▶ **Task material**:
+ + + +

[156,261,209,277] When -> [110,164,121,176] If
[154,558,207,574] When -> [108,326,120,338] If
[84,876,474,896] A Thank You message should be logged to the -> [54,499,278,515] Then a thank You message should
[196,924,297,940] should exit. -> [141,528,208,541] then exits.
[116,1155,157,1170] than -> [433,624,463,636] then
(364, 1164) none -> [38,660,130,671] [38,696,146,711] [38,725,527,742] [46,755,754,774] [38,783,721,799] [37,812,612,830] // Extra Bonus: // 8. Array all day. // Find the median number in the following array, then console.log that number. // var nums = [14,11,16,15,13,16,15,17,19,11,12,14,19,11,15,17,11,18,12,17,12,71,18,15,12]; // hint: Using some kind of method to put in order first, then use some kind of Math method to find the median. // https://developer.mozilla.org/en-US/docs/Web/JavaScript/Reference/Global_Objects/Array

+ + + +

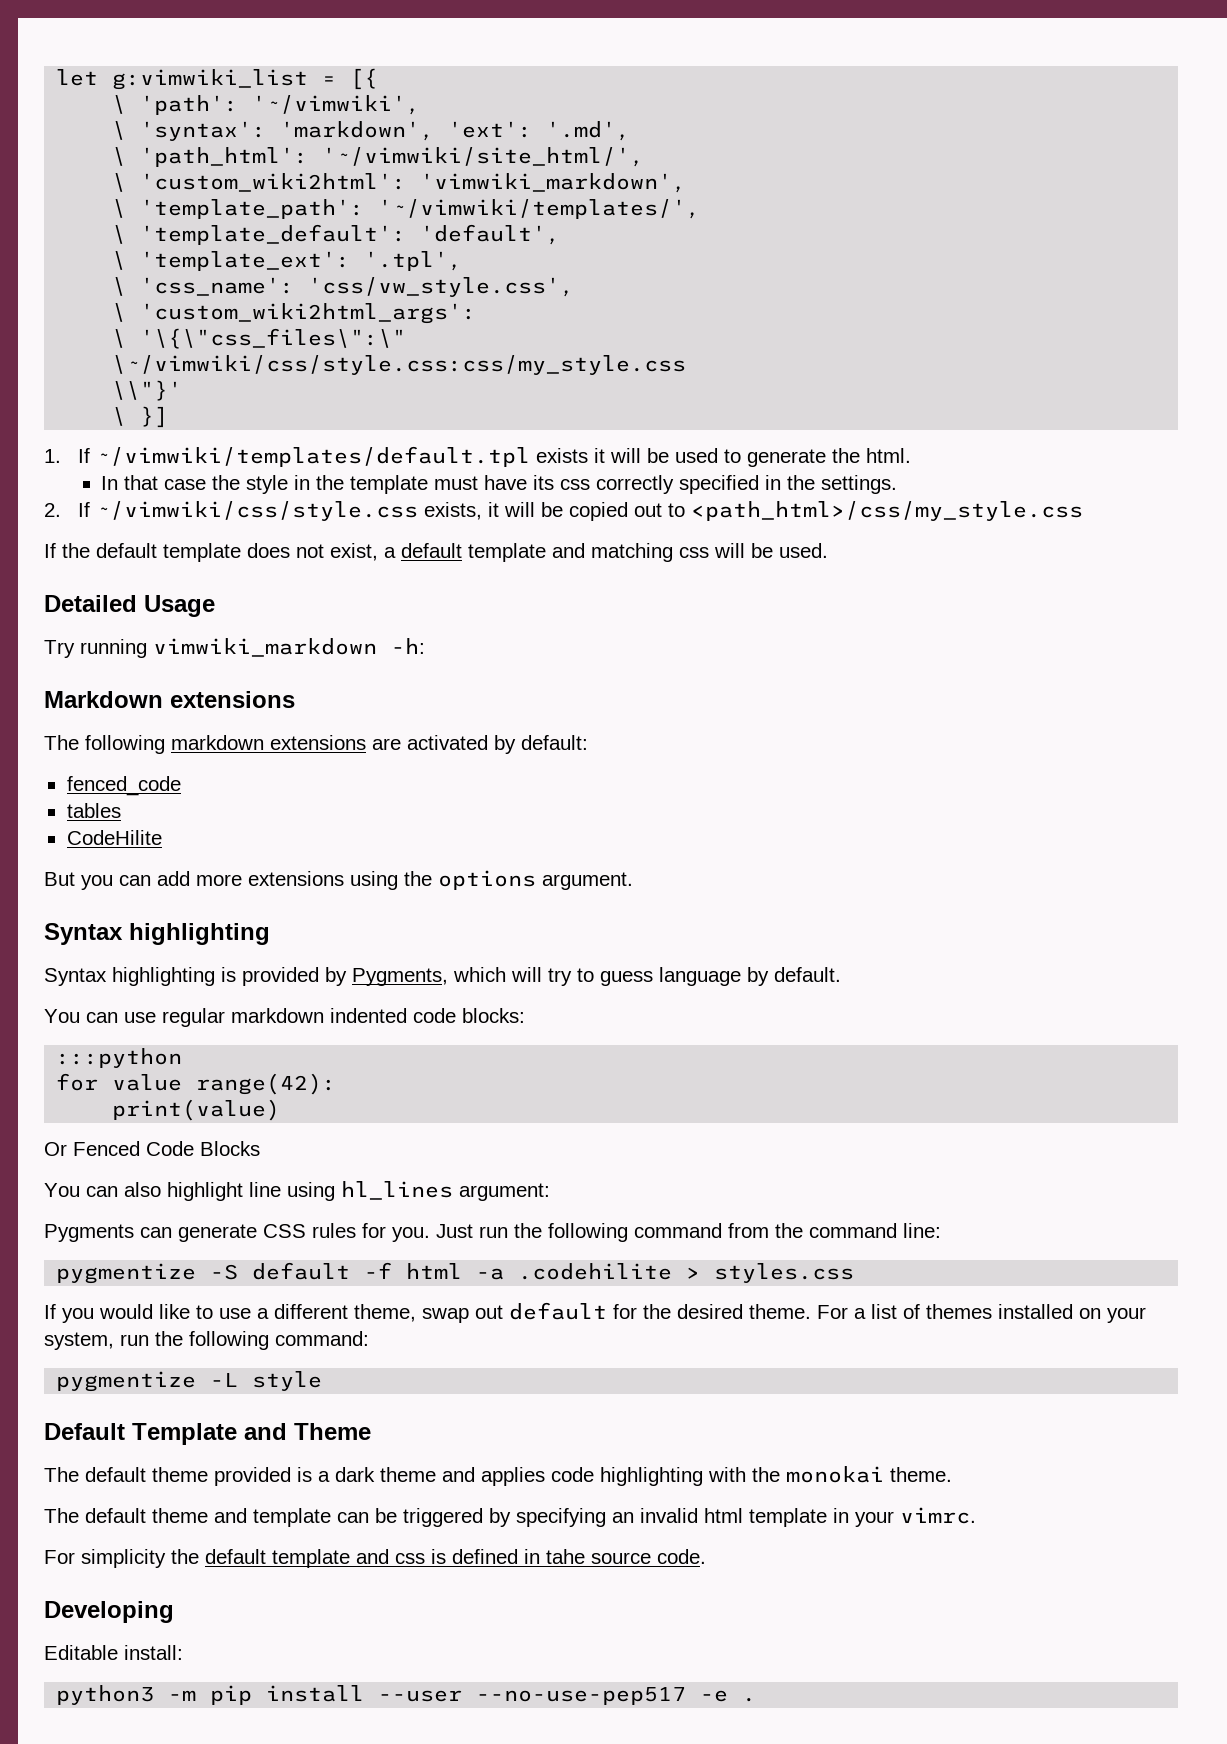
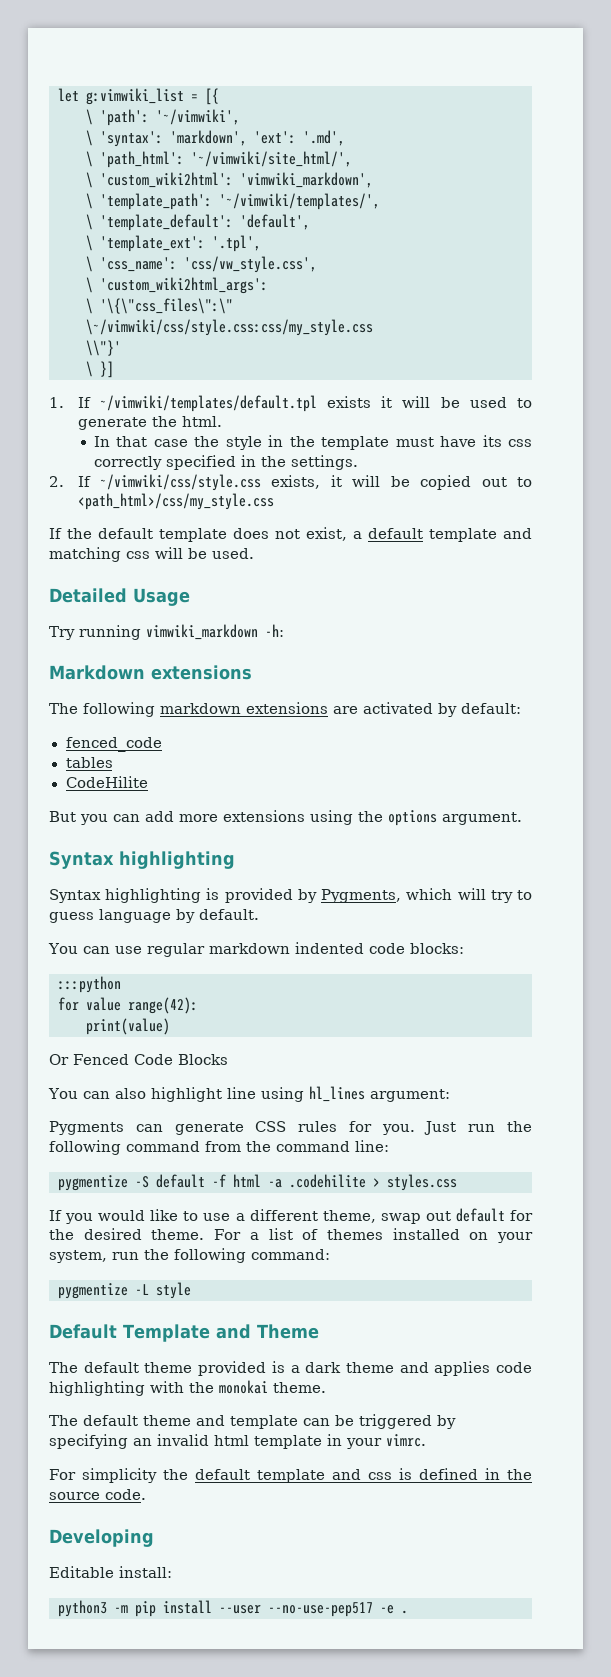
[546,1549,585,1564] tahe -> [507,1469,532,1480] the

+ + + +

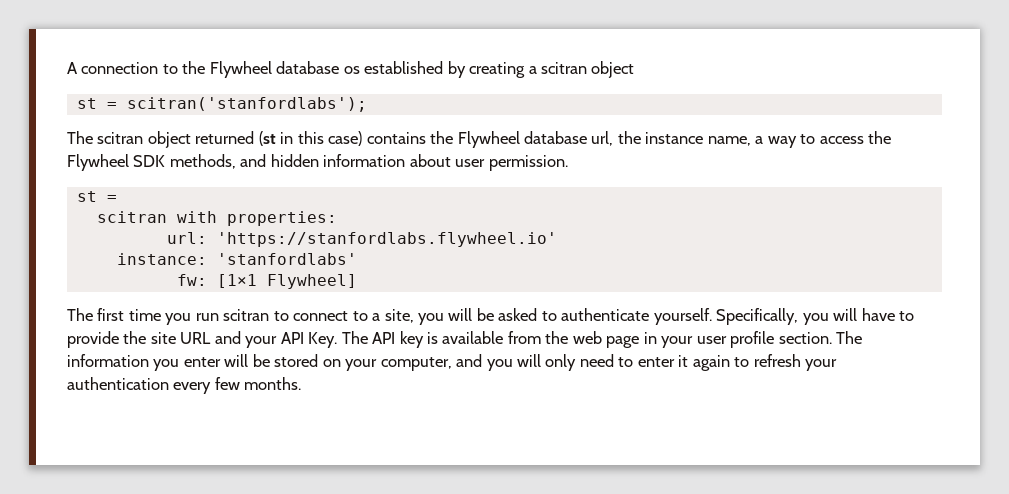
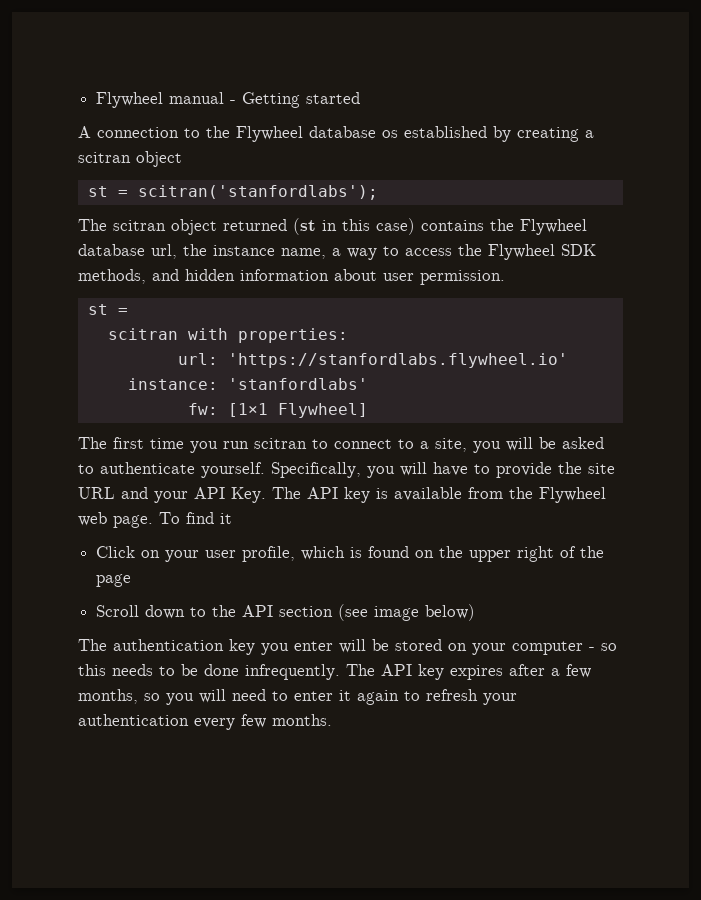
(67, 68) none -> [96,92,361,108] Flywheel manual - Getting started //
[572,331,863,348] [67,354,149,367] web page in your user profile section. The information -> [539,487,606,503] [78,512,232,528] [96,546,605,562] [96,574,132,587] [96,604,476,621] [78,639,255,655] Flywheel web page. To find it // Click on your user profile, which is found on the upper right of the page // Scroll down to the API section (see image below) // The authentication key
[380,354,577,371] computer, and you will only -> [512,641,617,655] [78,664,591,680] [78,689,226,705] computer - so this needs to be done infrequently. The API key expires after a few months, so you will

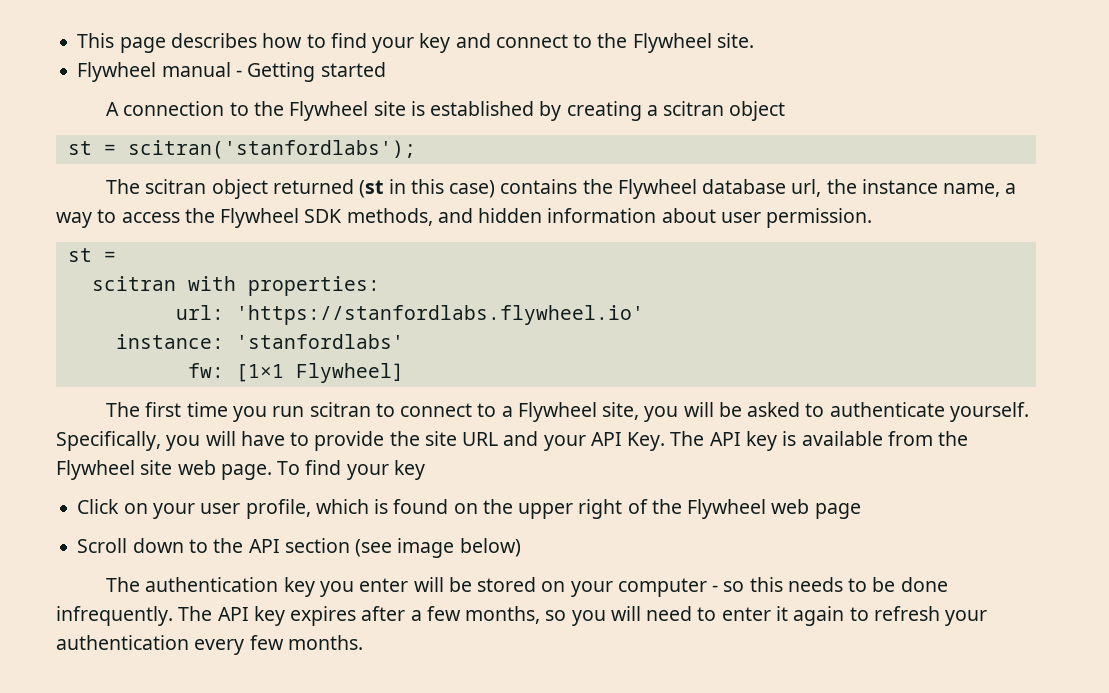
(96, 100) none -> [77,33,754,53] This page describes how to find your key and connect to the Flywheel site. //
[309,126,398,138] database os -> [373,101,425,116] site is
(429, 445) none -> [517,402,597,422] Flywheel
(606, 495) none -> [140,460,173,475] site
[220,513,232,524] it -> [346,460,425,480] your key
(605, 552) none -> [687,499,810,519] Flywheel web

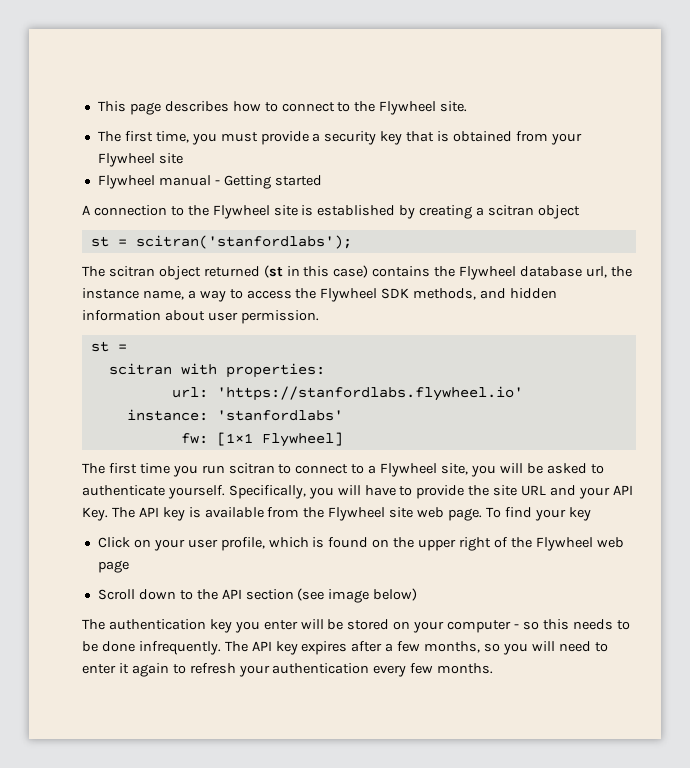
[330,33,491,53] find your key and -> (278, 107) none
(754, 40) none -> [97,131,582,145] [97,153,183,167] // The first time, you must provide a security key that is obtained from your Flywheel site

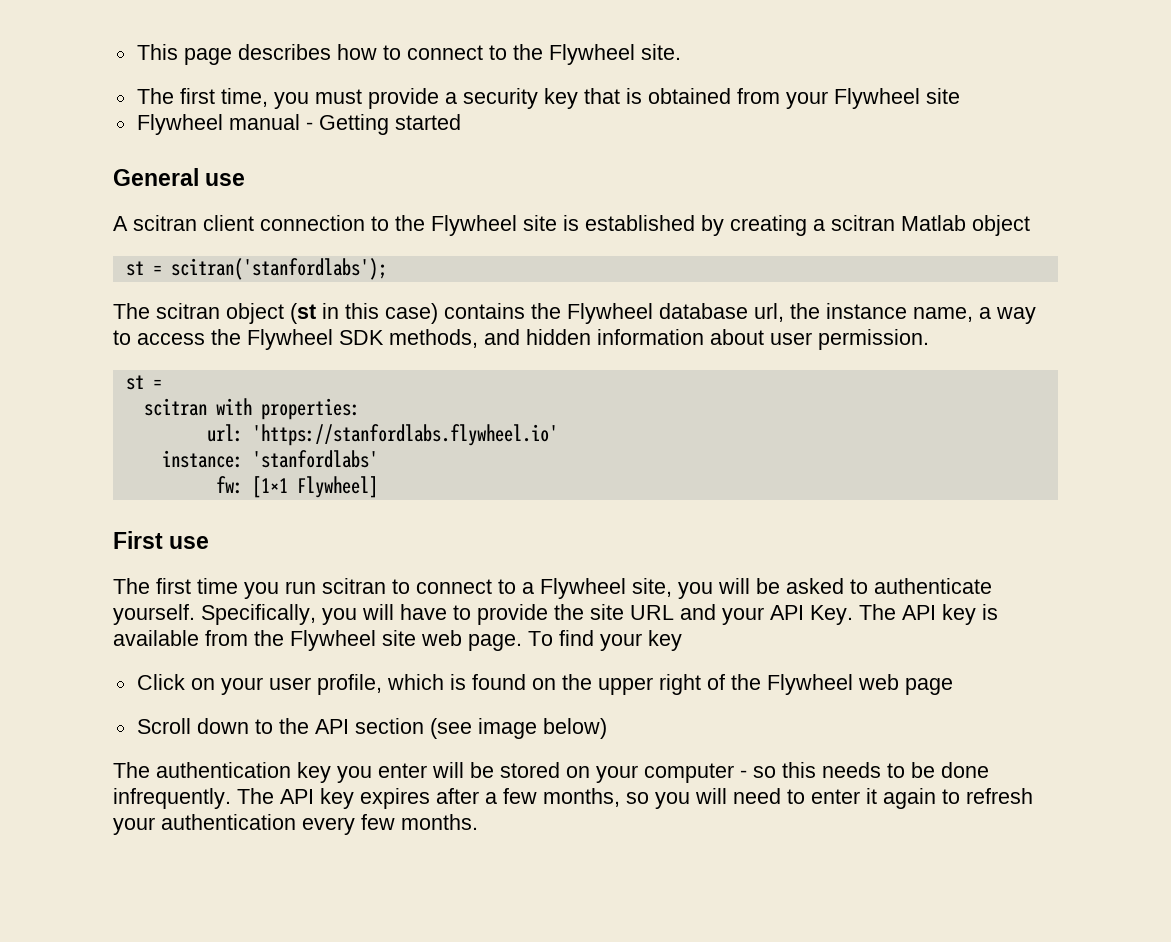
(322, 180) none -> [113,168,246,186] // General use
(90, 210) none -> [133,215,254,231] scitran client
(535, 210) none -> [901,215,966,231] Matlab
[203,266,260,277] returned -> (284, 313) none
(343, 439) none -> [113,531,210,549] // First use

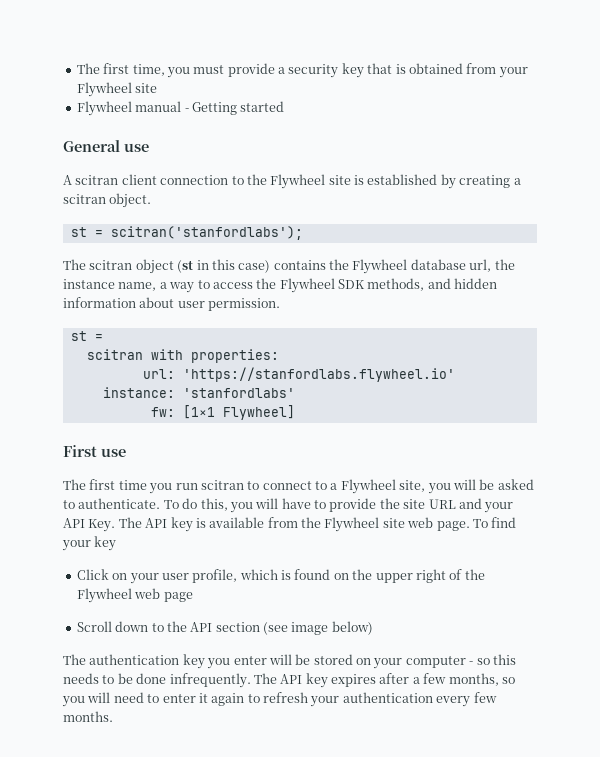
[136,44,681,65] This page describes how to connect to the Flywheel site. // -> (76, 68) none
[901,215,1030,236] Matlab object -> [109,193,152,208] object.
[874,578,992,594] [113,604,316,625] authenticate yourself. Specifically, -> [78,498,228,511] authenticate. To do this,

+ + + +

▶ **Task**: Return word for word the lines of the listing above, starting at the line with "(535, 210) none -> [901,215,966,231] Matlab" and ending at the line with "[874,578,992,594] [113,604,316,625] authenticate", both included. Pictures do not belong in the copy.

▶ **Problem solution**:
(535, 210) none -> [901,215,966,231] Matlab
[203,266,260,277] returned -> (284, 313) none
(343, 439) none -> [113,531,210,549] // First use

[136,44,681,65] This page describes how to connect to the Flywheel site. // -> (76, 68) none
[901,215,1030,236] Matlab object -> [109,193,152,208] object.
[874,578,992,594] [113,604,316,625] authenticate yourself. Specifically, -> [78,498,228,511] authenticate. To do this,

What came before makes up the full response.